An Effective Content Based Image Retrieval Using Multi Feature Fusion Algorithm with Optimized Retrieval Technique of Soft Computing Approach
Bibliographic record
Abstract
With the increasing digitization of healthcare, hospitals generate and store thousands of medical images daily, creating large-scale datasets that demand efficient retrieval solutions. Content-Based Image Retrieval (CBIR) systems address this by identifying relevant images based on visual features rather than textual metadata. While various CBIR approaches exist, many suffer from low precision, redundant retrievals, and slow query processing times. This paper introduces a novel hybrid CBIR framework that significantly improves retrieval accuracy and efficiency by integrating Principal Component Analysis (PCA) for texture extraction, Wavelet Transform (WT) for shape feature extraction, and Canonical Correlation Analysis (CCA) for advanced feature fusion.
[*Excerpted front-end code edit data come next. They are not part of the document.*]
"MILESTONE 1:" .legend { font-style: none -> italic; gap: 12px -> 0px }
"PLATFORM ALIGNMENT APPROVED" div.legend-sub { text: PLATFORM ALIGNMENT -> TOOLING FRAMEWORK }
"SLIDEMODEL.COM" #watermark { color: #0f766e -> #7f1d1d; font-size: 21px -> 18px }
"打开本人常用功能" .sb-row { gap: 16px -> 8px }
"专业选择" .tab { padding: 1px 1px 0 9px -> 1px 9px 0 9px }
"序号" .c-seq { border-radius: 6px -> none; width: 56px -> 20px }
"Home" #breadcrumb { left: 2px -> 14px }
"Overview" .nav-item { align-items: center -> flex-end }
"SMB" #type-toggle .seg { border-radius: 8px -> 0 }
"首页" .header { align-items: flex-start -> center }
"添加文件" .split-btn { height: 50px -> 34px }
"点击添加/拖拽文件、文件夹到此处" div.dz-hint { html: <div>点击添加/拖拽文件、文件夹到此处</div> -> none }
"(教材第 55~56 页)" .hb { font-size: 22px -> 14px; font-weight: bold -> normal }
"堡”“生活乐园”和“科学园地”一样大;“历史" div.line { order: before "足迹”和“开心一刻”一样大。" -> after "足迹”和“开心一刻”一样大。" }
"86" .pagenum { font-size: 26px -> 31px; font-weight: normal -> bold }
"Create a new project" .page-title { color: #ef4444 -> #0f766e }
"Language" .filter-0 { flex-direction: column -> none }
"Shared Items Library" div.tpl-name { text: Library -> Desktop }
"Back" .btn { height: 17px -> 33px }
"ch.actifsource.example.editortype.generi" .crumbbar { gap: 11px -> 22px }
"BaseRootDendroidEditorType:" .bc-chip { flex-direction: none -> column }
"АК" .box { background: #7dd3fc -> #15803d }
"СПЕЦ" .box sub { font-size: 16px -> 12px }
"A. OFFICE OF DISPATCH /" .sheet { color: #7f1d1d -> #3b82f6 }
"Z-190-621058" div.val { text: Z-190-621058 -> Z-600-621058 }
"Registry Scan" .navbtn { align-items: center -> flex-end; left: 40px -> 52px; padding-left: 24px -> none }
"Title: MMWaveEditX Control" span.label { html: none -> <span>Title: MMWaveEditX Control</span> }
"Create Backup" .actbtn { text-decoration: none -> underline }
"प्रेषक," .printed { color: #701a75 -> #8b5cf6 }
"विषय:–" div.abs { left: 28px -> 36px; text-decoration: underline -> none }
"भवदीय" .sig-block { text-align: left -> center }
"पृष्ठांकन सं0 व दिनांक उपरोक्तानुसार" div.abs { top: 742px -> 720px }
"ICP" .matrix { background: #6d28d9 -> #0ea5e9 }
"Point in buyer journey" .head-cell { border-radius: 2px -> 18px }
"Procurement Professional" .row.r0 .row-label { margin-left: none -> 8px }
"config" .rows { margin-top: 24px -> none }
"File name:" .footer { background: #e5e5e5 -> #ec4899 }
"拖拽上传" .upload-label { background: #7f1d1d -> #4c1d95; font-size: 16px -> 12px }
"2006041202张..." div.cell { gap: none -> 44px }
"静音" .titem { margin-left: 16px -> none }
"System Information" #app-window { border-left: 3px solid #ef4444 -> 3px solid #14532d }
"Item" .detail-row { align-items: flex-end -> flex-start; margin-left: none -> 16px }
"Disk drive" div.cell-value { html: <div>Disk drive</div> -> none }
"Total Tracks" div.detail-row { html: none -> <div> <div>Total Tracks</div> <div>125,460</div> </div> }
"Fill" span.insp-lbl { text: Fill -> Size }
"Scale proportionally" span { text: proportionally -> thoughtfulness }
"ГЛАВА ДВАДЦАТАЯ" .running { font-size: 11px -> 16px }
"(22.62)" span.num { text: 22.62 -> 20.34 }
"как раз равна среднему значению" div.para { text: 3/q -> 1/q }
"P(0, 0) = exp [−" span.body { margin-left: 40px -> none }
Unlike previous methods that rely on single-feature analysis or basic fusion strategies, our approach combines multiple complementary features into a unified representation, enhancing the system's ability to discern subtle patterns in medical images. CCA helps to find features from the medical images that are maximally related, e.g., the part of the breast that usually co-occur when someone is under observation. Additionally, we apply a customized classification strategy using Fuzzy Support Vector Machine optimized with Modified Whale Optimization Algorithm (FSVM-MWOA), which enhances model adaptability and retrieval precision. FSVM a variant of SVM that incorporates fuzzy logic to handle uncertainty and noisy data, MWOA an enhanced version of the bio-inspired Whale Optimization Algorithm, used here to optimize the parameters of the FSVM. Experimental results show that the proposed system achieves over 90% retrieval accuracy, reduces query response time by up to 40%, and minimizes redundancy, outperforming conventional CBIR techniques. This integrated approach not only addresses the limitations of existing methods but also introduces a scalable and robust solution tailored to the specific challenges of medical image datasets.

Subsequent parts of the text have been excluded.